1.. Eighteen holes of match play will teach you more about your foe than 18 years of dealing with him across a desk. - Grantland Rice
2.. Golf appeals to the idiot in us and the child. Just how childlike
golf players become is proven by their frequent inability to count
past five. - John Updike
3.. If profanity had an influence on the flight of the ball, the game
of golf would be played far better than it is. - Horace G. Hutchinson
4.. They say golf is like life, but don't believe them. Golf is more
complicated than that. - Gardner Dickinson
5.. If a lot of people gripped a knife and fork the way they do a
golf club, they'd starve to death. - Sam Snead
6.. Golf is a day spent in a round of strenuous idleness. - William
Wordsworth
7.. If you drink, don't drive.
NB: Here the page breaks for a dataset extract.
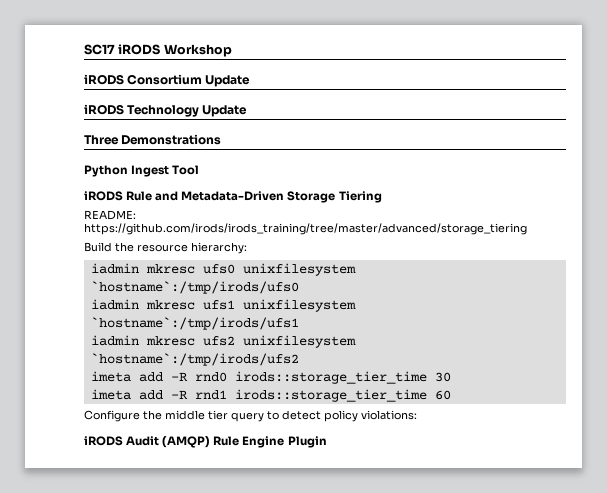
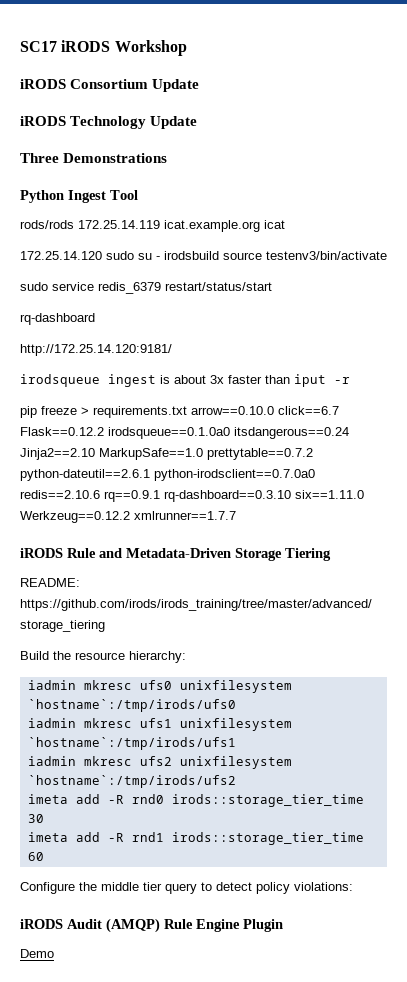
(200, 170) none -> [20,220,285,232] [20,251,387,260] [20,282,272,294] [20,313,95,325] [20,344,172,356] [20,374,350,387] [20,406,339,418] [20,427,349,439] [20,448,313,460] [20,469,315,481] [20,490,364,502] [20,511,236,523] // rods/rods 172.25.14.119 icat.example.org icat // 172.25.14.120 sudo su - irodsbuild source testenv3/bin/activate // sudo service redis_6379 restart/status/start // rq-dashboard // http://172.25.14.120:9181/ // irodsqueue ingest is about 3x faster than iput -r // pip freeze > requirements.txt arrow==0.10.0 click==6.7 Flask==0.12.2 irodsqueue==0.1.0a0 itsdangerous==0.24 Jinja2==2.10 MarkupSafe==1.0 prettytable==0.7.2 python-dateutil==2.6.1 python-irodsclient==0.7.0a0 redis==2.10.6 rq==0.9.1 rq-dashboard==0.3.10 six==1.11.0 Werkzeug==0.12.2 xmlrunner==1.7.7
(327, 442) none -> [20,949,54,958] // Demo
Don't even putt. - Dean Martin
8.. If you are going to throw a club, it is important to throw it
ahead of you, down the fairway, so you don't have to waste energy going back to pick it up. - Tommy Bolt.
9.. Man blames fate for other accidents, but feels personally
responsible when he makes a hole in one. - Author Unknown
10.. I don't say my golf game is bad, but if I grew tomatoes they'd come up sliced. - Author Unknown
11.. The ardent golfer would play Mount Everest if somebody would put a flagstick on top. - Pete Dye
12.. I'm hitting the woods just great - but having a terrible time
getting out of them! - Author Unknown
13.. The only time my prayers are never answered is on the golf
course. - Billy Graham
14.. If you think it's hard to meet new people, try picking up the
wrong golf ball. - Jack Lemmon
15.. It's good sportsmanship to not pick up lost golf balls while
they are still rolling. - Mark Twain
16.. Don't play too much golf. Two rounds a day are plenty. - Harry Vardon
17.. Golf and sex are the only things you can enjoy without being
good at them. - Jimmy Demaret
18.. May thy ball lie in green pastures and not in still waters.
-Author Unknown
19.. If I hit it right, it's a slice. If I hit it left, it's a hook.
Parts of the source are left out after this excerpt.